The limitations of this study include the fact that the assay results were not reported for use into routine clinical care, and all the clinical data were obtained retrospectively from the medical records. Thus, the cost analysis presented is an estimate based on the assumption that the assay results would have impacted antimicrobial therapy. In addition, the cost analysis does not take into consideration patients without clinical improvement after 48–72 h, where discontinuation of vancomycin or linezolid would be unlikely to occur. However, these data suggest that incorporation of this test into the management of ICU patients suspected to have VAP has the potential to provide cost savings to hospitals.
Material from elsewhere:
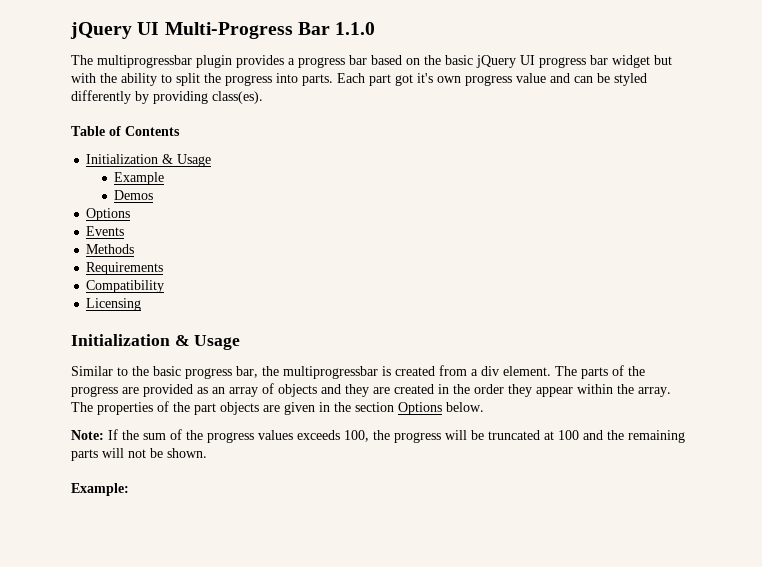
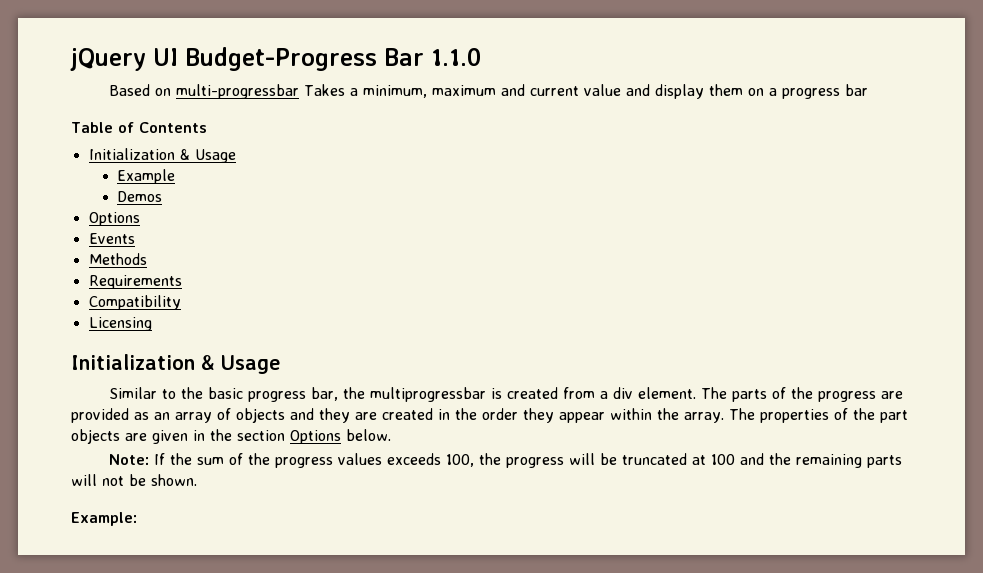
[70,22,293,39] jQuery UI Multi-Progress -> [70,47,377,71] jQuery UI Budget-Progress
[71,55,672,68] [71,73,647,86] [71,90,263,104] The multiprogressbar plugin provides a progress bar based on the basic jQuery UI progress bar widget but with the ability to split the progress into parts. Each part got it's own progress value and can be styled differently by providing class(es). -> [108,84,868,99] Based on multi-progressbar Takes a minimum, maximum and current value and display them on a progress bar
There are currently no commercially available assays for the rapid detection of MRSA/MSSA in LRT specimens, and, thus, off-label use of the Xpert MRSA/SA SSTI assay is a promising alternative for the microbiological diagnosis of VAP. Herein, we demonstrate the sensitivity and specificity of this approach, and suggest that rapid detection of MRSA in LRT specimens using this assay could be a tool to support antimicrobial stewardship efforts in patients with suspected VAP. Prospective studies incorporating this approach into routine clinical use are needed to confirm these findings.